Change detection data

====================

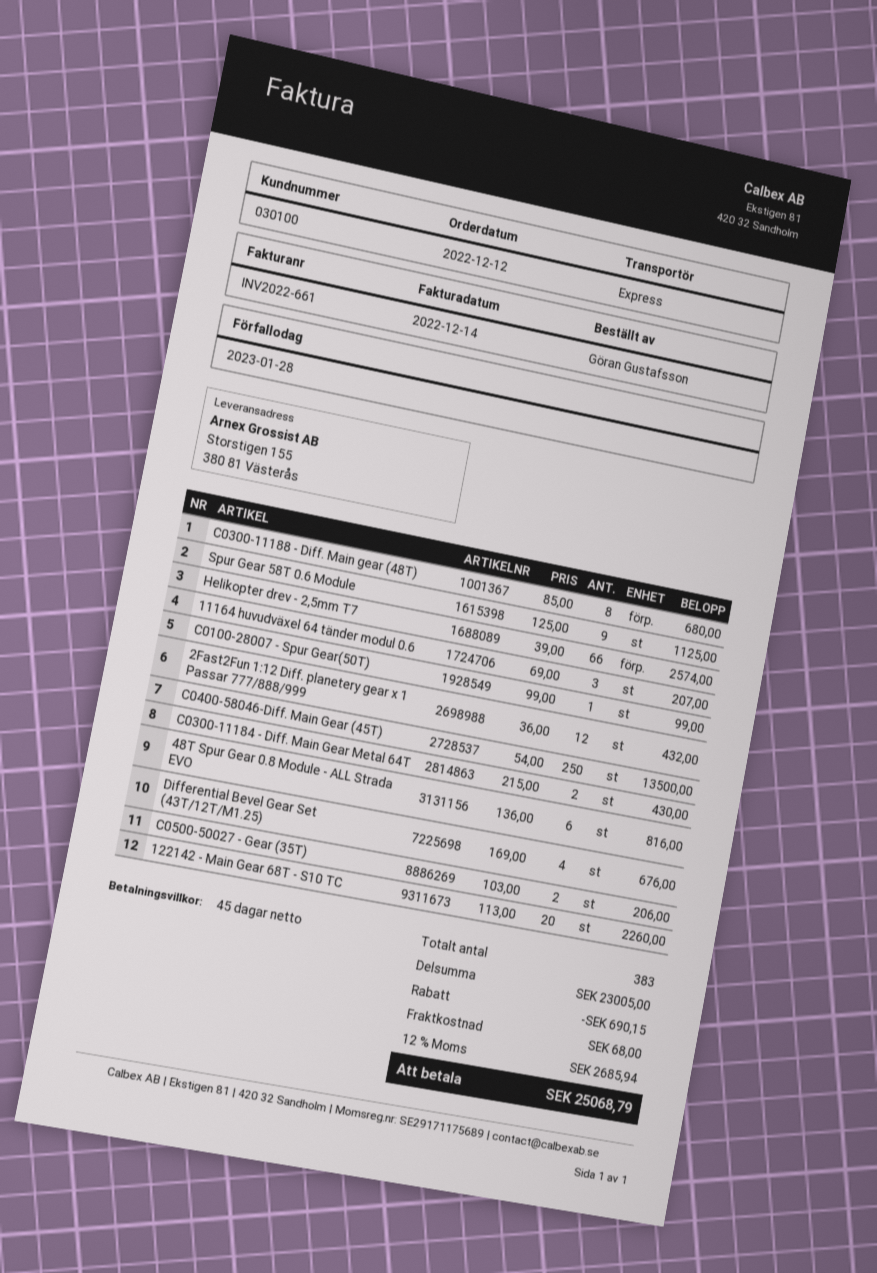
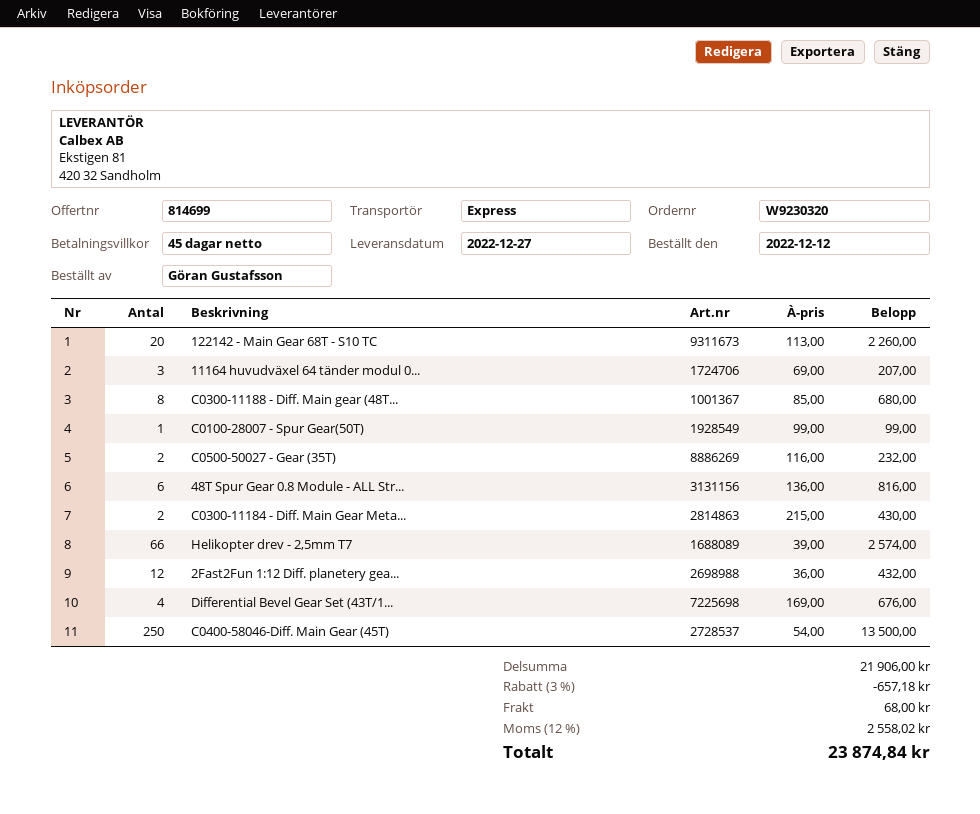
Spur Gear 58T 0.6 Module: 9 x 125.00 = 1125.00 -> none
C0500-50027 - Gear (35T): 2 x 103.00 = 206.00 -> 2 x 116.00 = 232.00
subtotal: 23005.00 -> 21906.00
discount: 690.15 -> 657.18
tax: 12% = 2685.94 -> 12% = 2558.02
total: 25068.79 -> 23874.84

====================

**DESCRIPTION OF THE TASK:**
The records, exactly as written but without images, should be returned.

**COMPLETED TASK:**
Spur Gear 58T 0.6 Module: 9 x 125.00 = 1125.00 -> none
C0500-50027 - Gear (35T): 2 x 103.00 = 206.00 -> 2 x 116.00 = 232.00
subtotal: 23005.00 -> 21906.00
discount: 690.15 -> 657.18
tax: 12% = 2685.94 -> 12% = 2558.02
total: 25068.79 -> 23874.84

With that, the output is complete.